GIVEN RECORDS >>
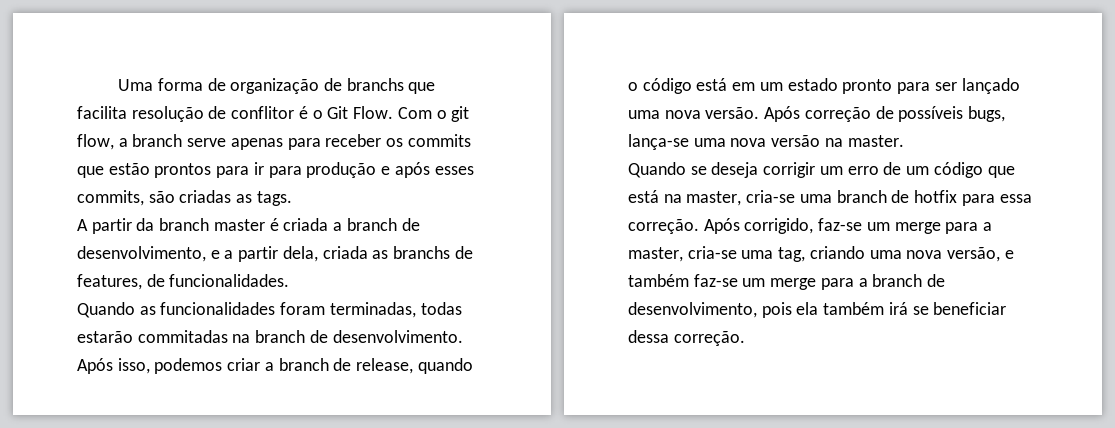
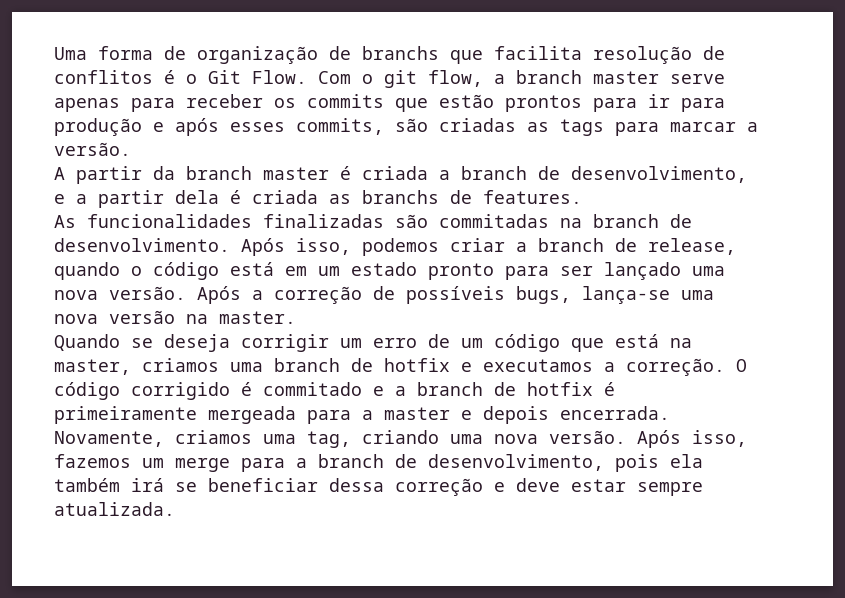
[231,106,295,119] conflitor -> [54,70,153,84] conflitos
(183, 140) none -> [593,71,659,84] master
[256,191,292,206] tags. -> [560,119,758,136] [54,142,131,156] tags para marcar a versão.
[282,246,318,262] dela, -> [175,190,241,204] dela é
[77,274,290,290] [77,302,462,318] [77,331,133,343] features, de funcionalidades. // Quando as funcionalidades foram terminadas, todas estarão -> [483,190,582,204] [54,214,428,228] features. // As funcionalidades finalizadas são
(801, 114) none -> [252,290,263,300] a
[746,190,796,203] cria-se -> [142,358,219,372] criamos
[961,194,1032,206] [628,218,993,234] [628,246,737,262] para essa correção. Após corrigido, faz-se um merge para a master, cria-se -> [461,358,747,376] [54,382,615,400] [54,406,670,424] [54,430,252,447] e executamos a correção. O código corrigido é commitado e a branch de hotfix é primeiramente mergeada para a master e depois encerrada. Novamente, criamos
[947,247,1014,262] [628,274,738,287] versão, e também faz-se -> [549,430,747,448] [54,454,131,468] versão. Após isso, fazemos
[673,331,745,346] correção. -> [395,478,703,496] [54,502,175,516] correção e deve estar sempre atualizada.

WORK TO BE COMPLETED >> Each entry should be copied exactly as written, though any pictures stay out.

SOLUTION FOR THIS PROBLEM >>
[231,106,295,119] conflitor -> [54,70,153,84] conflitos
(183, 140) none -> [593,71,659,84] master
[256,191,292,206] tags. -> [560,119,758,136] [54,142,131,156] tags para marcar a versão.
[282,246,318,262] dela, -> [175,190,241,204] dela é
[77,274,290,290] [77,302,462,318] [77,331,133,343] features, de funcionalidades. // Quando as funcionalidades foram terminadas, todas estarão -> [483,190,582,204] [54,214,428,228] features. // As funcionalidades finalizadas são
(801, 114) none -> [252,290,263,300] a
[746,190,796,203] cria-se -> [142,358,219,372] criamos
[961,194,1032,206] [628,218,993,234] [628,246,737,262] para essa correção. Após corrigido, faz-se um merge para a master, cria-se -> [461,358,747,376] [54,382,615,400] [54,406,670,424] [54,430,252,447] e executamos a correção. O código corrigido é commitado e a branch de hotfix é primeiramente mergeada para a master e depois encerrada. Novamente, criamos
[947,247,1014,262] [628,274,738,287] versão, e também faz-se -> [549,430,747,448] [54,454,131,468] versão. Após isso, fazemos
[673,331,745,346] correção. -> [395,478,703,496] [54,502,175,516] correção e deve estar sempre atualizada.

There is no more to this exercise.